TASK DESCRIPTION:
Below are some entries; state how many of their lines include the word "card" and give no more than that number.

*** Opening EXCERPTED DATA ***

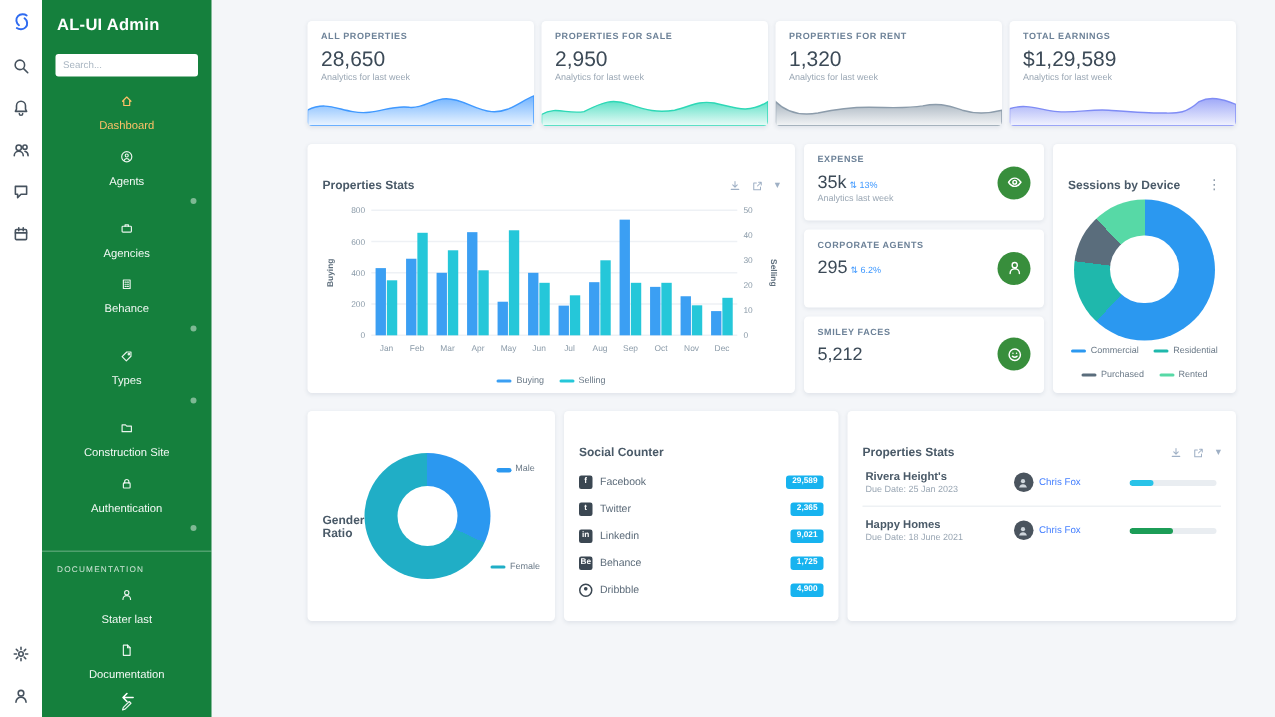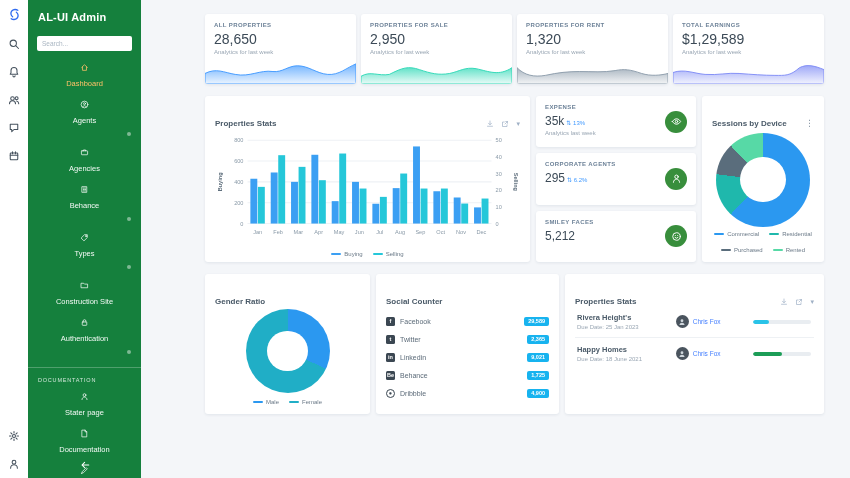--- a/index.html
+++ b/index.html
@@ -90,7 +90,7 @@
 
   
   .bottom-row { margin-top:12px; height:140px; }
-  .gender-card { width:165px; padding:9px 10px; display:flex; flex-direction:column; }
+  .gender-card { width:165px; padding:9px 10px; display:flex; flex-direction:row; }
   .social-card { width:183px; padding:9px 10px; }
   .social-list { list-style:none; margin-top:6px; }
   .social-row { display:flex; align-items:center; gap:5px; padding:4.5px 0; }

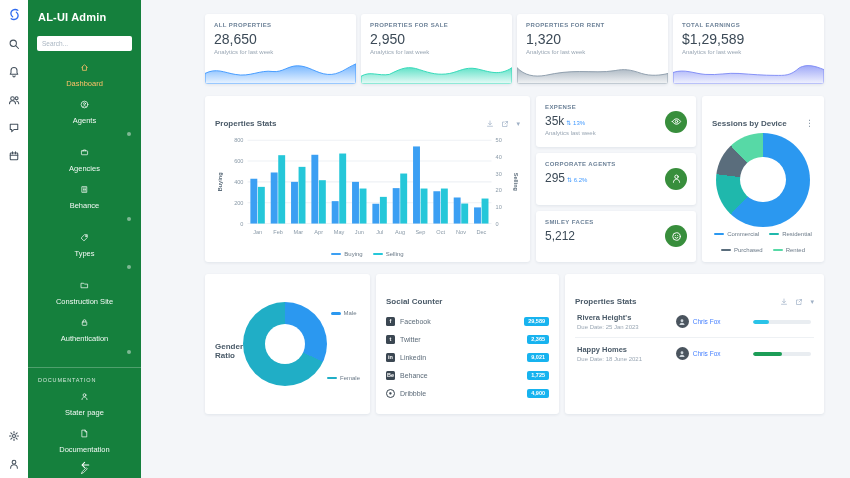--- a/index.html
+++ b/index.html
@@ -256,7 +256,7 @@
               <path d="M3.5 13.5c0-2.5 2-4.5 4.5-4.5s4.5 2 4.5 4.5"></path>
             </svg>
           </span>
-          <span>Stater page</span>
+          <span>Stater last</span>
         </div>
         <div class="nav-item">
           <span class="icn nico">

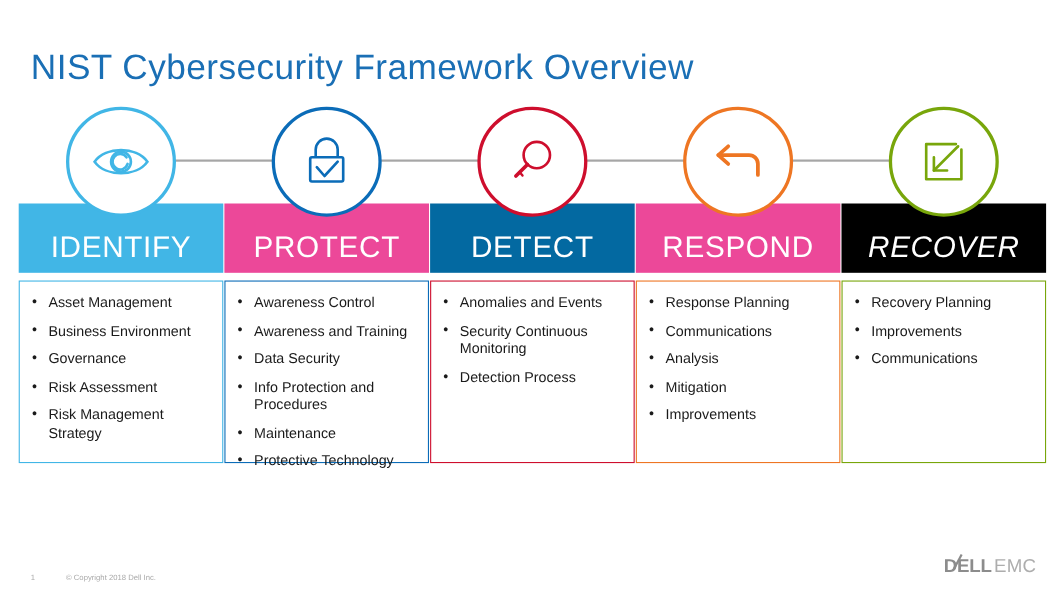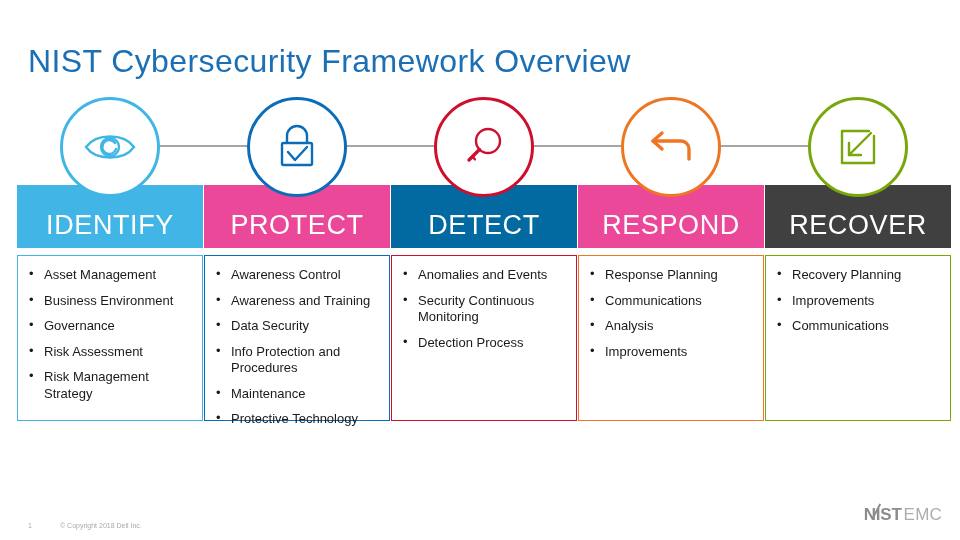--- a/index.html
+++ b/index.html
@@ -290,7 +290,7 @@
       </span>
     </div>
   </div>
-  <div class="header-bar" style="background: #404040;">
+  <div class="header-bar" style="background: #000000; font-style: italic;">
     <span class="header-label">RECOVER</span>
   </div>
   <div class="body-card" style="border-color: rgb(120, 166, 11);">

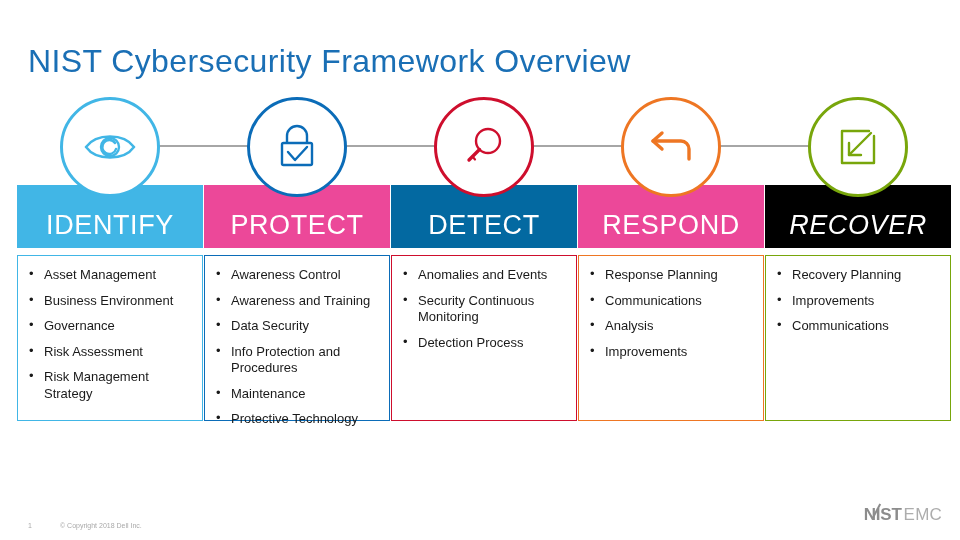--- a/index.html
+++ b/index.html
@@ -273,6 +273,7 @@
       <li>Response Planning</li>
       <li>Communications</li>
       <li>Analysis</li>
+      <li>Mitigation</li>
       <li>Improvements</li>
     </ul>
   </div>

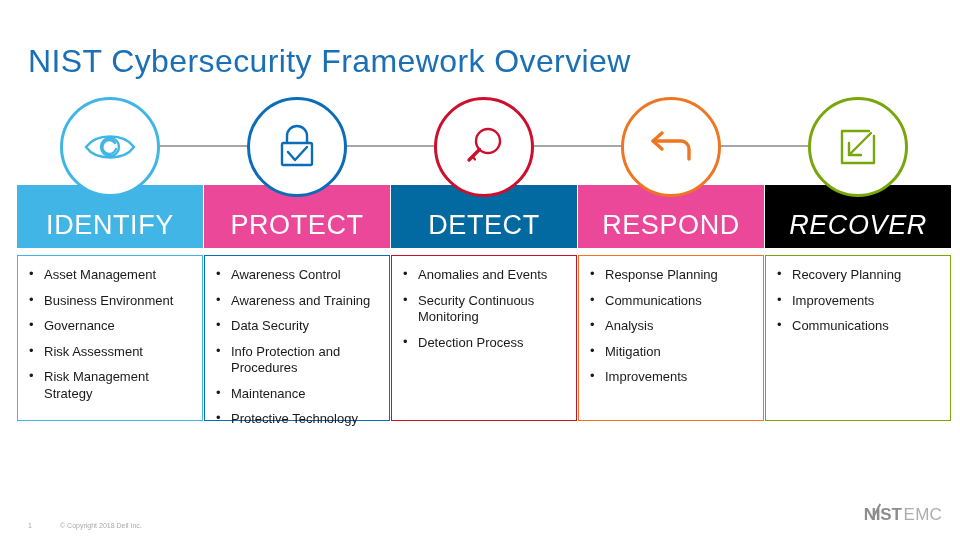--- a/index.html
+++ b/index.html
@@ -306,7 +306,7 @@
 <div id="footer-page-number">1</div>
 <div id="footer-copyright">© Copyright 2018 Dell Inc.</div>
 <div id="brand-logo">
-  <span class="brand-dell">NIST</span>
+  <span class="brand-dell">DELL</span>
   <span class="brand-emc">EMC</span>
 </div>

*** Closing EXCERPTED DATA ***

SOLUTION FOR THIS PROBLEM:
4